The quaint Montenegrin fishing village with surprising East Asian charm

News Jun 6, 2024

The birds had quieted, the beer started flowing, and the fishermen were lost in thoughts of sleep. I tried to discern the shore from the floating greenery on the lake, but it was impossible. The mist lifted, dividing the scene into mountain heights and river lows. This tranquil village exuded a sense of harmony with nature typical of East Asian fishing villages – yet this was not Asia. It was the small village of Karuč in Montenegro, on the banks of Lake Scutari, Europe's largest freshwater lake.

The beautiful village of Karuc sits at the edge of Lake Scutari, Europe's largest freshwater lake

Karuč carries a tangible sense of impermanence, its residents, fishermen, only home when the elusive fish are too. The tower of St Peter of Montenegro stands beneath a viewpoint overlooking a bay, a short hike away, where the young country's flag flutters gently among the ruins. Chosen as a winter retreat for its seclusion and mild climate, the fishermen established their trade here after the tower was constructed in 1808. The tower, though weathered and small, offers a stunning view of Lake Scutari, inspiring the birth of Karuč.

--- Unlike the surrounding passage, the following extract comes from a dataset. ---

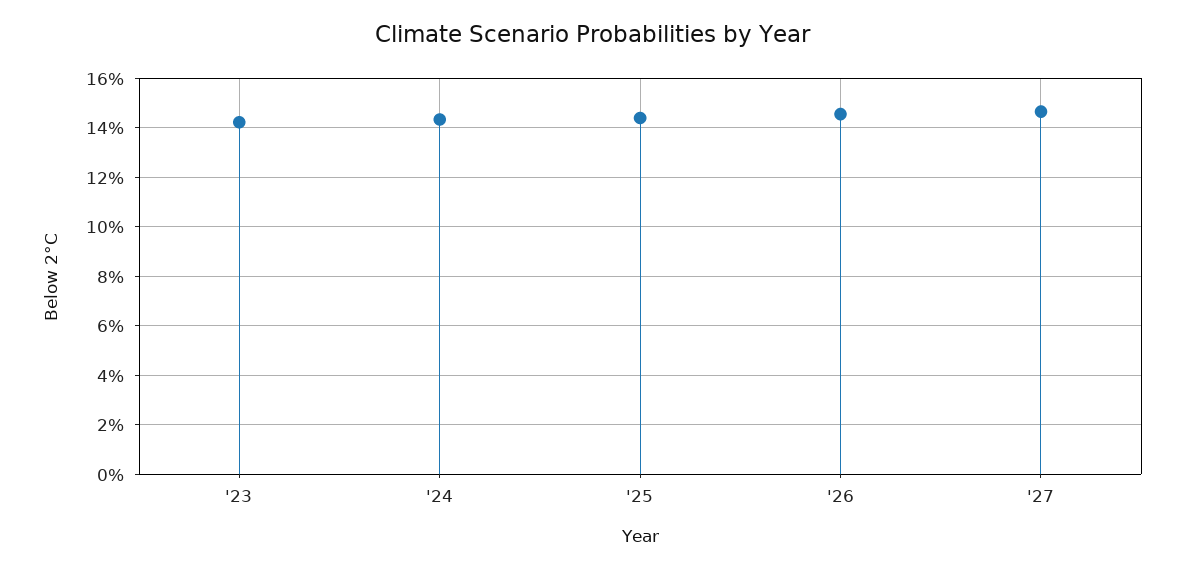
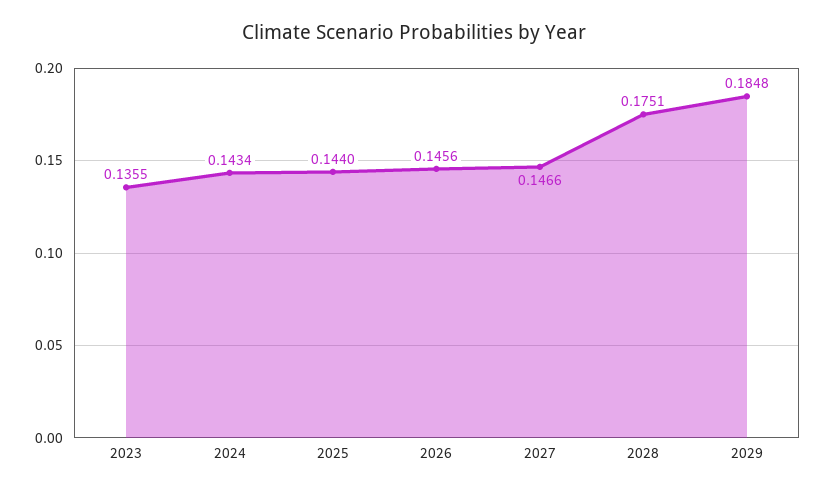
'23: 0.1425 -> 0.1355
2028: none -> 0.1751
2029: none -> 0.1848

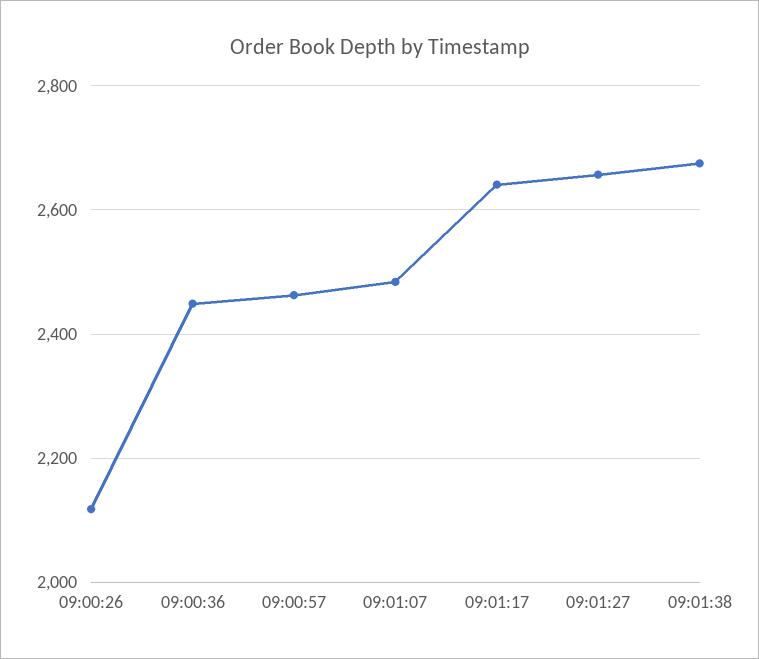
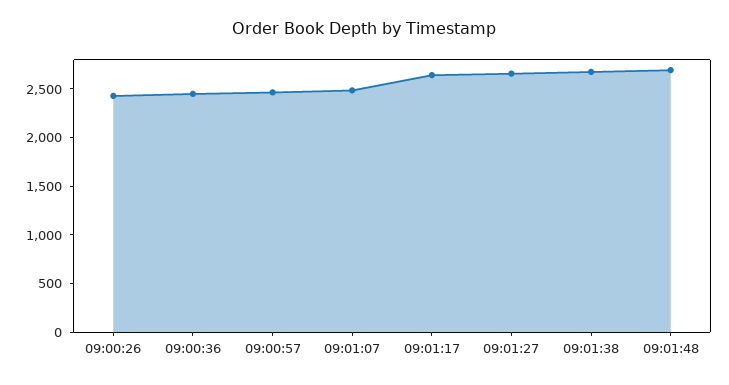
09:00:26: 2120 -> 2400
09:01:48: none -> 2700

Karuč: Uncovering the Spirit of the Past in a Quaint Fishing Village
Source: Lake Skadar Boat Tour

Back at the bay, villagers were busy cutting wood and transporting it to the jetties. They invited me for a quick sail to a nearby restaurant. Carp, a Montenegrin delicacy, is marinated in oil, garlic, and dill for hours before being fried to a crisp perfection. I enjoyed my meal with Nikšićko, a local beer made with mountain water, reminiscent of a classic pilsner with a hint of saltiness – a unique experience after a swim in the freshwater lake.

Welcome to Montenegro
Source: Mountainous-Continental cuisine

“Do you want to go to the Amazon?” called the boat taxi skipper. Lake Scutari, home to over 200 bird species, is a designated important bird area. Like migratory birds, the lake transcends borders, crossing into Albania and sharing fishing rights like an international waterbody. Karuč lies on the northern side, a few hours from neighboring villages. To reach them, one must navigate the "water jungle" to enter the winding river Rijeka Crnojevića, named after the old capital and its royal inhabitants.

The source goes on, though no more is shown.